Monday, 19 October 2020

Book thoughts: The girl who never came home by Nicole Trope

The blurb: They find her just as the sun is beginning to rise in the early morning mist. They had begun at dawn, the group of searchers keen to get going. A missing child spurred everyone on. In the end, it was a flash of colour, a bright neon pink that caught her eye. They had been looking for pink.

Nothing tests your faith like being a mother. The first time your children walk to school alone, their first sleepover, when they finally fly the nest. As a parent, you have to believe that everything will be OK.

It’s why, when Lydia’s sixteen-year-old daughter Zoe goes on a school camping trip, she has no idea of the horrors that will unfold. It’s why, when Lydia gets a call saying that her daughter has disappeared, she refuses to give up.

As she searches the mountains, her voice hoarse from calling Zoe’s name, she imagines finding her. She envisions being flooded with relief as she throws her arms around her child, saying, ‘you gave us such a scare’. She pictures her precious girl safely tucked in bed that evening.

It’s why, when they find Zoe’s body, Lydia can barely believe it. It is unthinkable. Her little girl has gone.

Something terrible happened, she is sure of it. Something made Zoe get out of her sleeping bag in the middle of the night, walk out of the warmth and safety of the cabin, into the darkness of the mountains. Driven by the memory of her youngest child, Lydia needs to find out the truth. What kind of mother would she be if she didn’t?

My thoughts: This is an intriguing tale, with interesting and complex characters that are believable and easy to relate too. 

Zoe is a beautiful vivacious girl, but she’s also a bully. When she goes away on a school camping trip, no one expects that to be the end, but when Zoe goes missing and is found dead, we are taken on a journey through the thoughts, fears, regrets, secrets and torturous guilt of all those who were there that night as well as those who were closest to her. 

Nicole lays out the story in a very clever way, allowing us to slowly discover the truth through a whole host of characters. 

Hearing their side of things, and seeing them struggle with what has happened, while also wrestling with their own sense of guilt and culpability.

There was not a single character that I felt wasn’t real, wasn’t really grieving or wrestling with their own involvement t or failure to act.

It also deals with some complex issues. In the modern age Bullying has gone beyond the playground, children can no longer escape to the safety of their home and gain a well needed reprieve. The bully’s are now able to follow them everywhere, attacking them night and day, in constant streams of endless abuse, torture and public humiliation, via social media and the internet. 

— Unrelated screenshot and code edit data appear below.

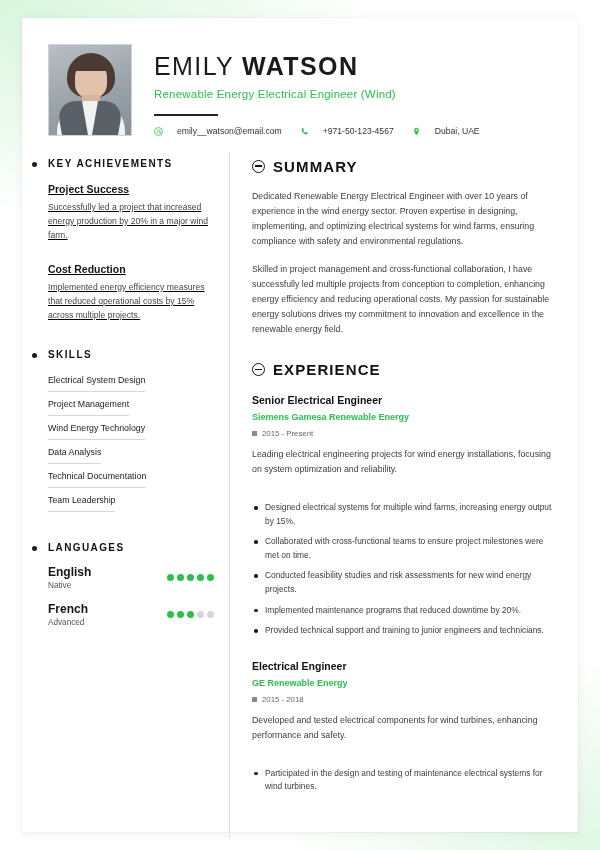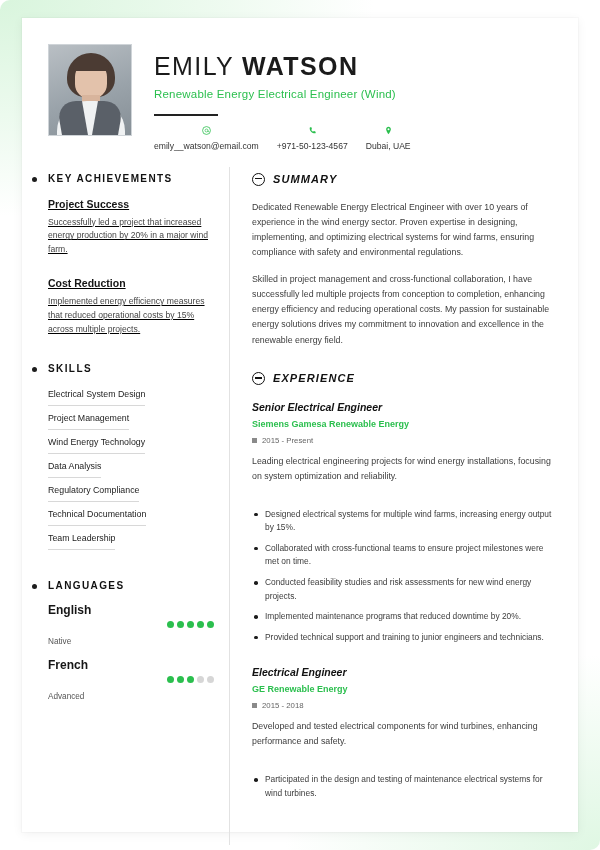"EMILY WATSON" .page { border-radius: 10px -> none }
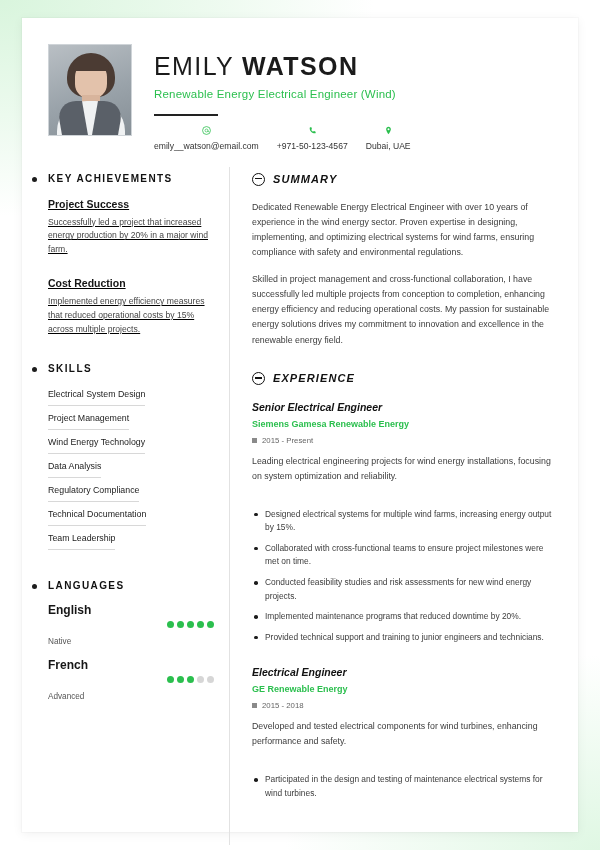"emily__watson@email.com" .contact { align-items: center -> flex-end; flex-direction: column -> none; gap: 6px -> 14px }
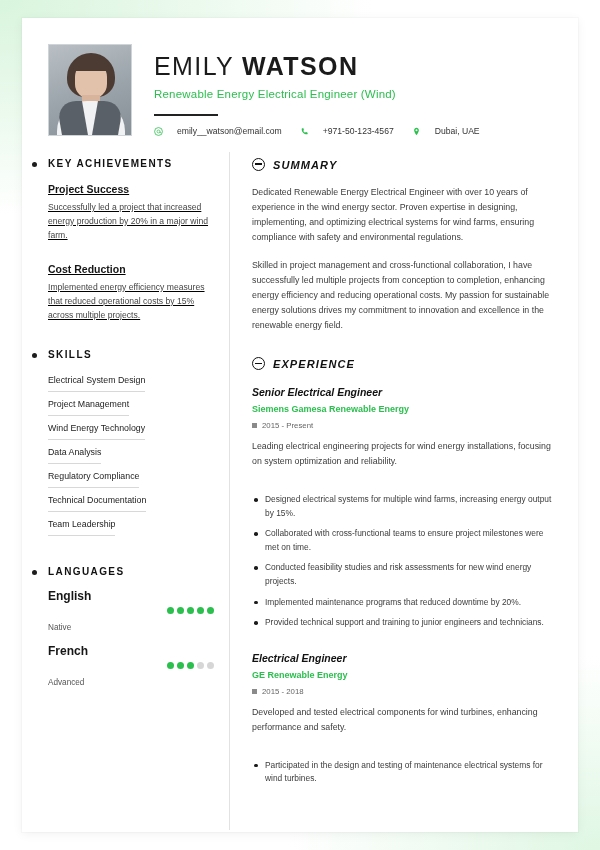"SUMMARY" .rsec-title { font-size: 11px -> 15px; font-style: italic -> none }
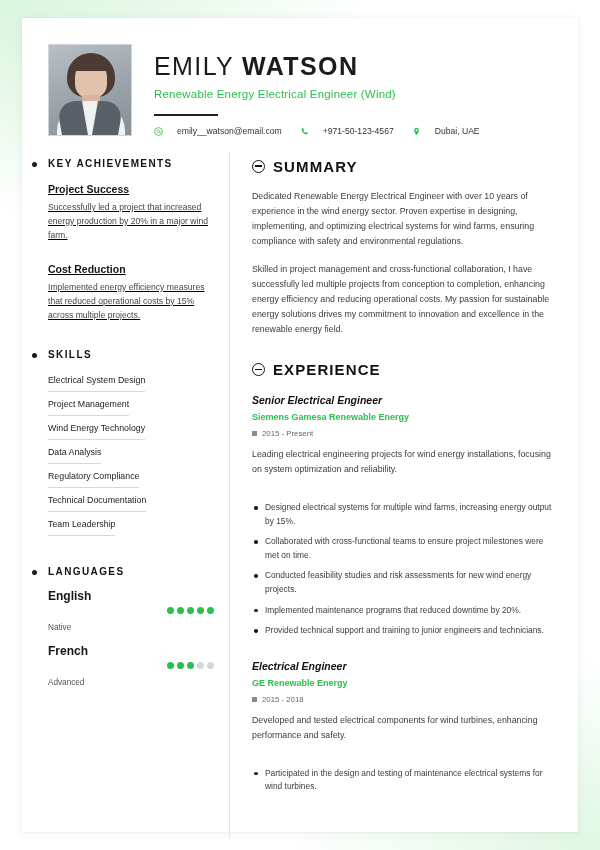"Senior Electrical Engineer" .job-title { font-style: italic -> none }
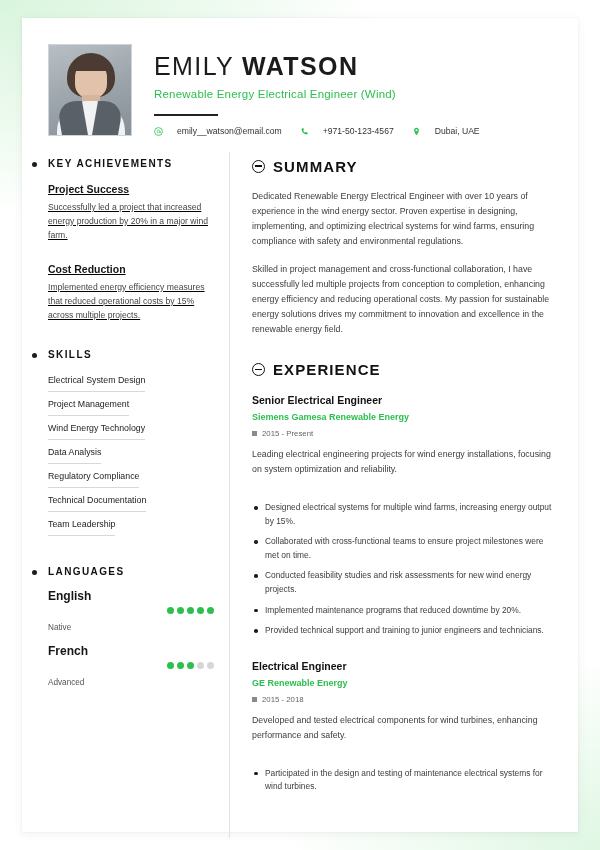"Regulatory Compliance" div.skill-row { html: <div><span>Regulatory Compliance</span></div> -> none }
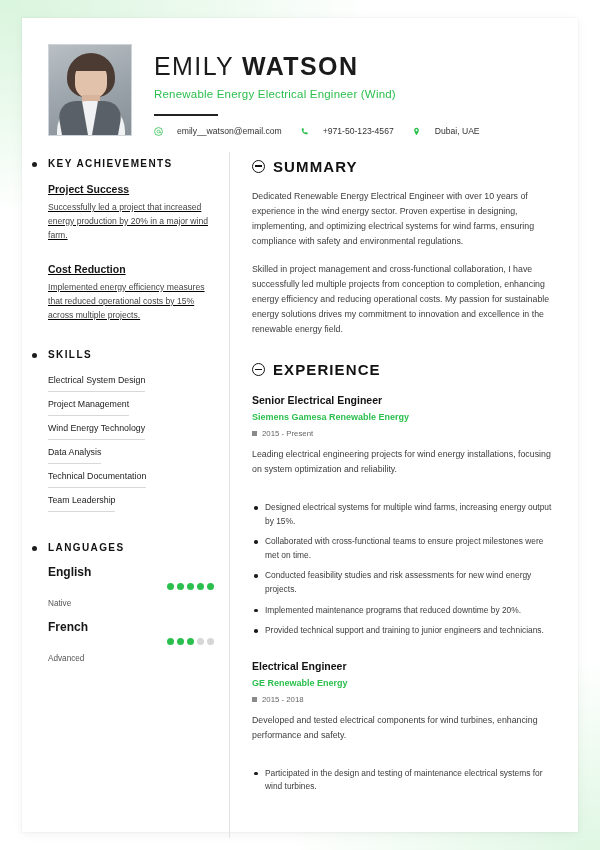"Native" .lang-level { margin-top: 20px -> 2px }
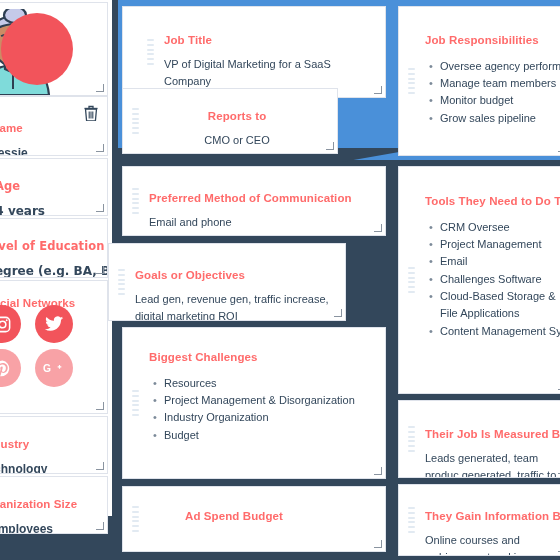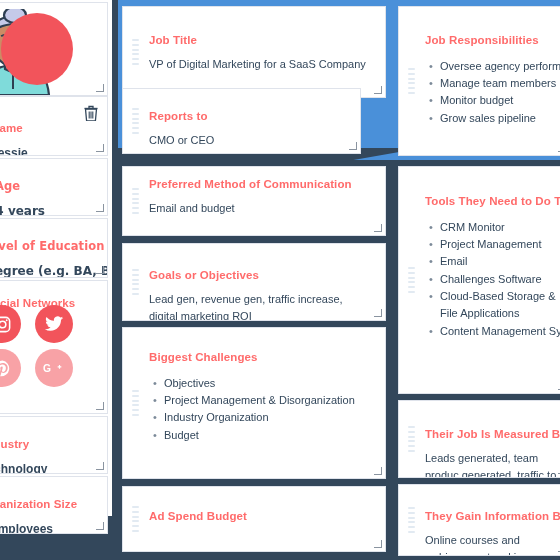"Job Title" div.card { padding-left: none -> 15px }
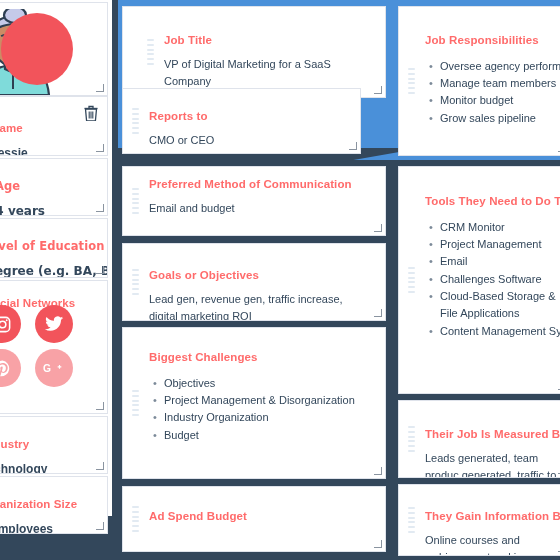"Reports to" div.card { text-align: none -> center; width: 239px -> 216px }
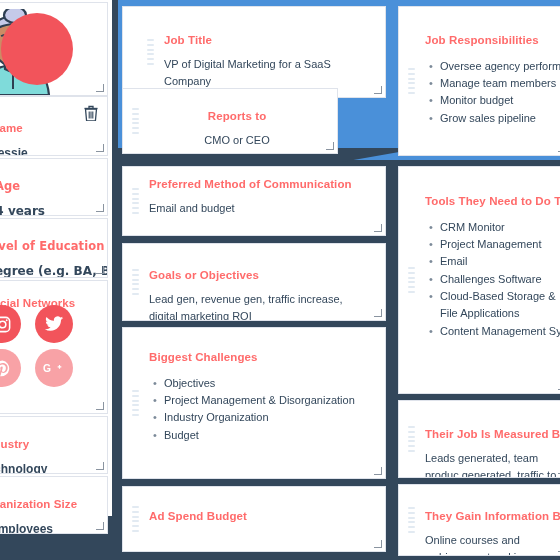"Preferred Method of Communication" div.f-label { margin-top: none -> 14px }
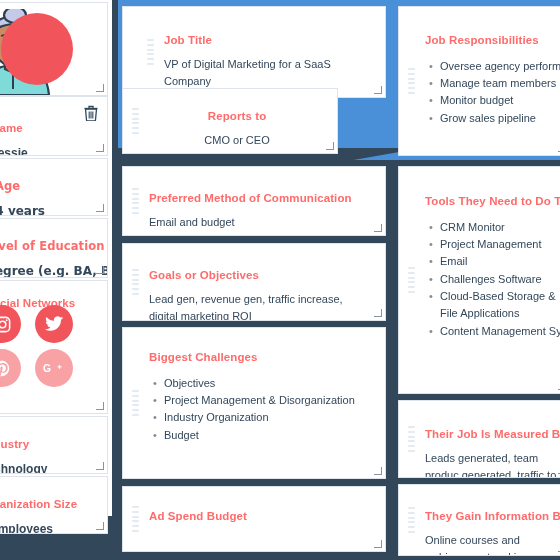"Email and budget" div.f-value { text: budget -> phone }
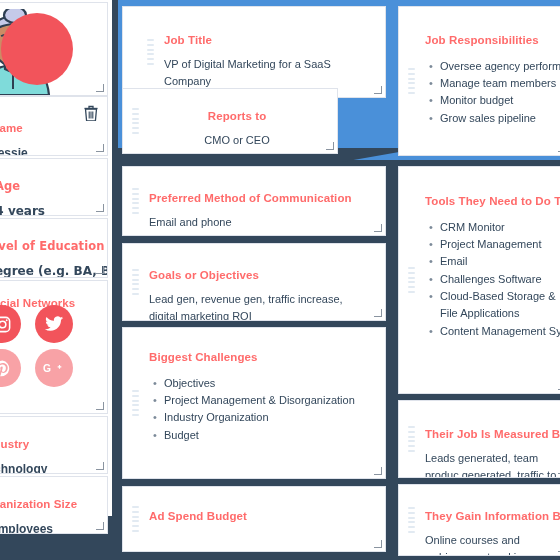"CRM Monitor" li { text: Monitor -> Oversee }
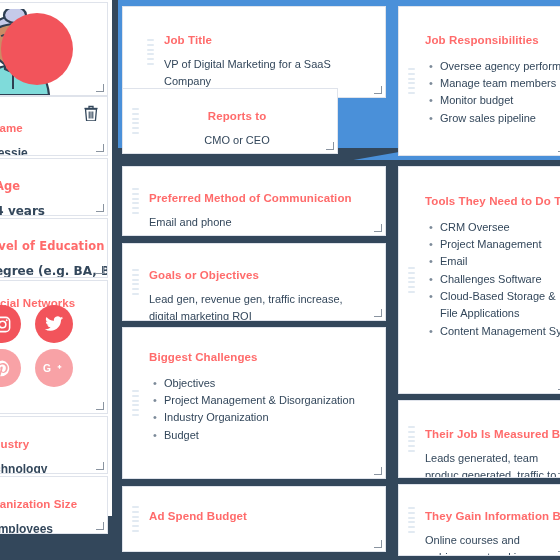"Goals or Objectives" div.card { left: 122px -> 108px; width: 264px -> 238px }
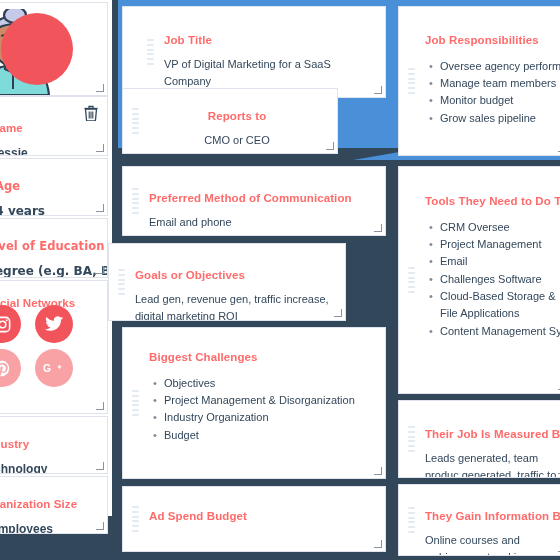"Objectives" li { text: Objectives -> Resources }
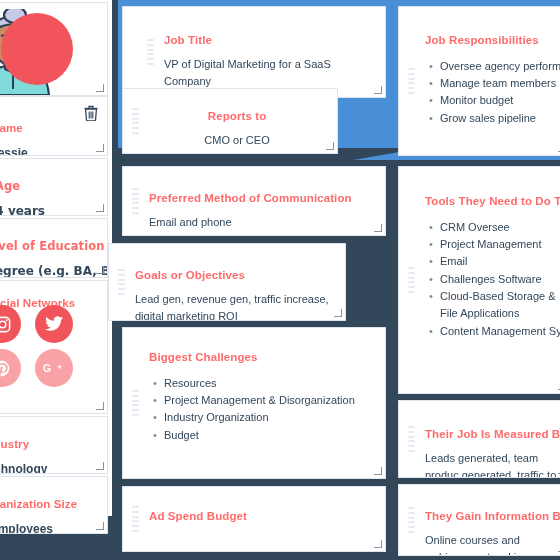"Ad Spend Budget" div.f-label { margin-left: none -> 36px }
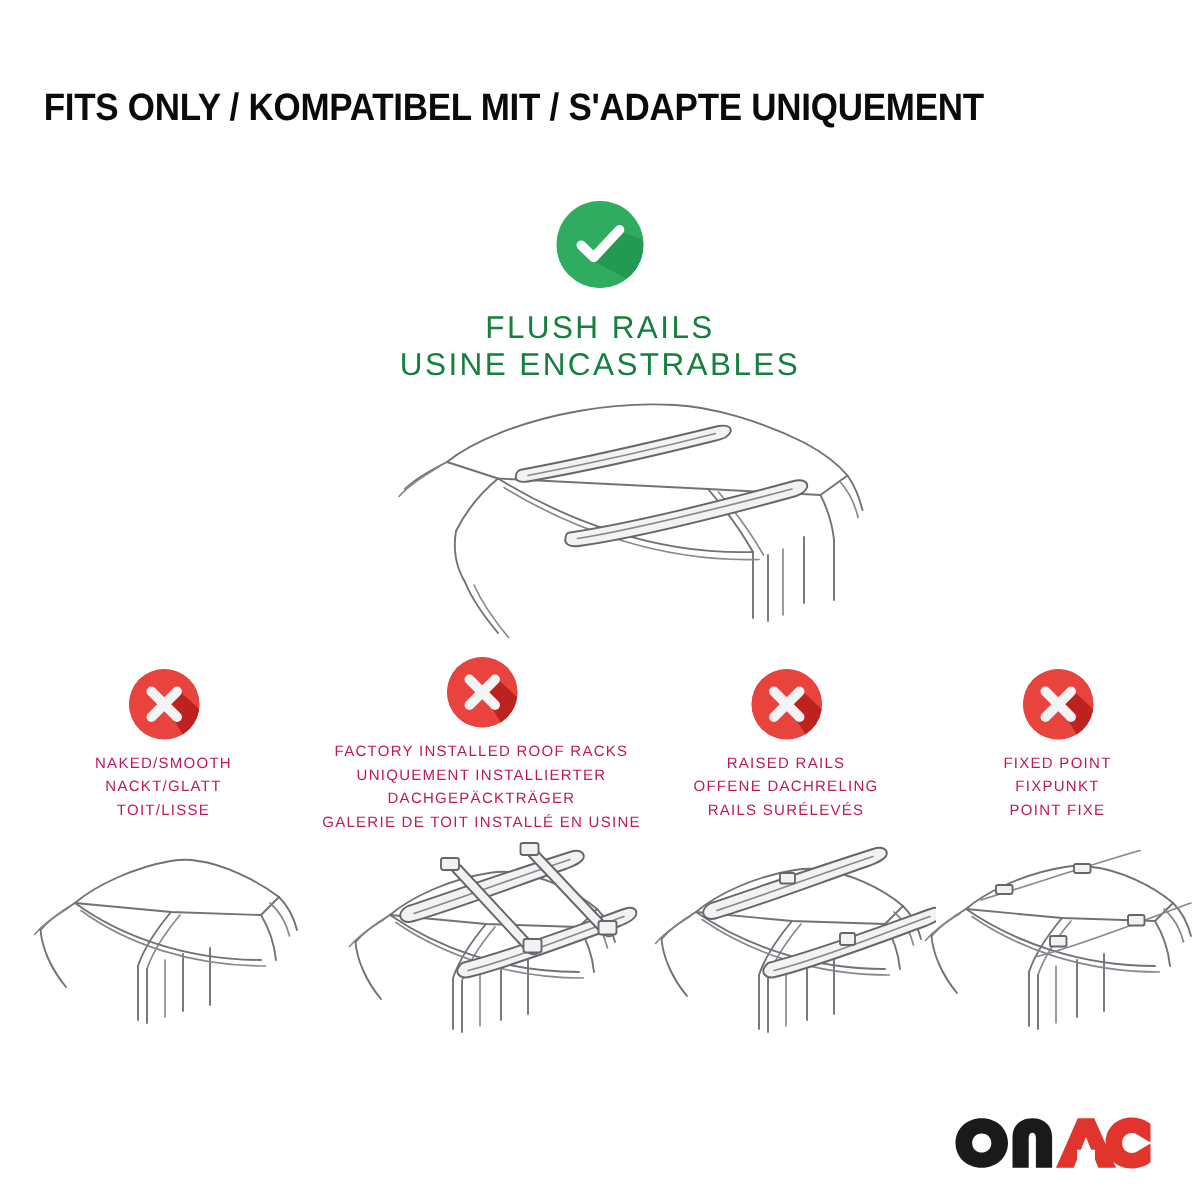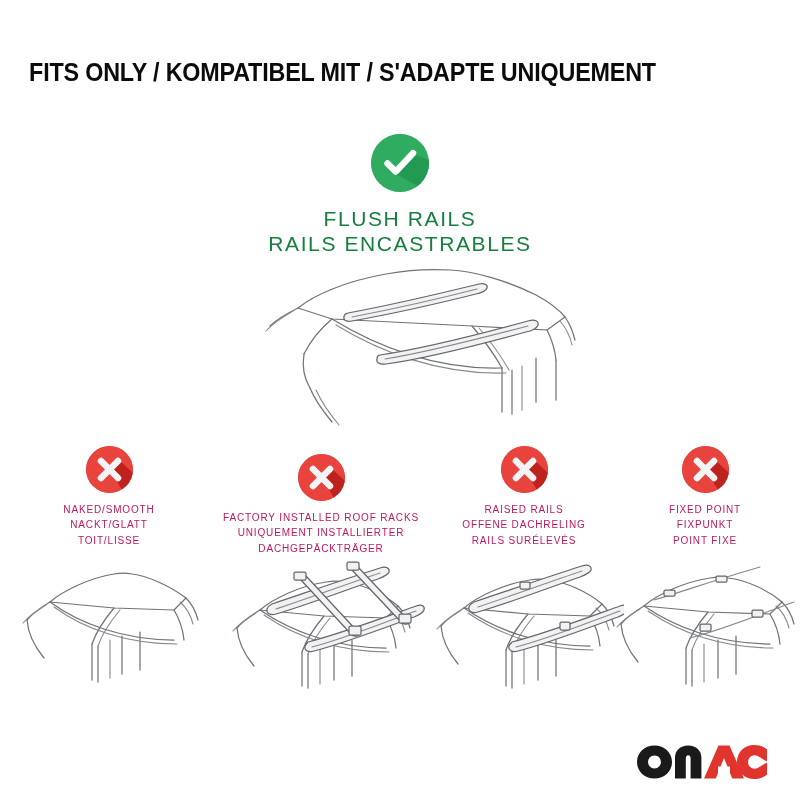"RAILS ENCASTRABLES" div { text: RAILS -> USINE }
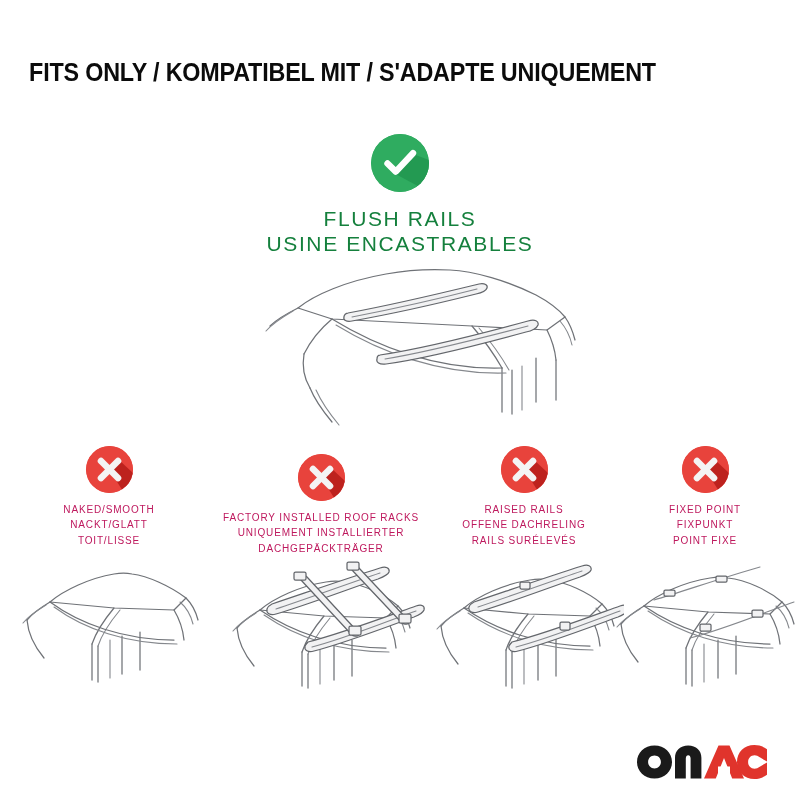"GALERIE DE TOIT INSTALLÉ EN" div { html: none -> <div>GALERIE DE TOIT INSTALLÉ EN USINE</div> }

But that’s not the only danger of the internet, complete strangers can become anyone, and what a young girl believes to be a handsome Boy, could actually be a dirty old man. Children are easy prey and despite parents and teacher best efforts to teach the youth of today, to be careful, to be smart, they often get swept away by kind words, sweet promises and clever deception. 

Faced with all this how can today’s youth survive, do you know who your child is really talking too. 

Nicole deals with this issues beautifully and shows just how easy it is for the internet to play a devastating part in destroying lives.

I was hooked from the first page to the last and would definitely like to read more by this author in the future. 

A big thank you to NetGalley, Nicole Trope and her publisher for allowing me to read and advance copy of this wonderful book, in exchange for an honest review. I have truly loved it.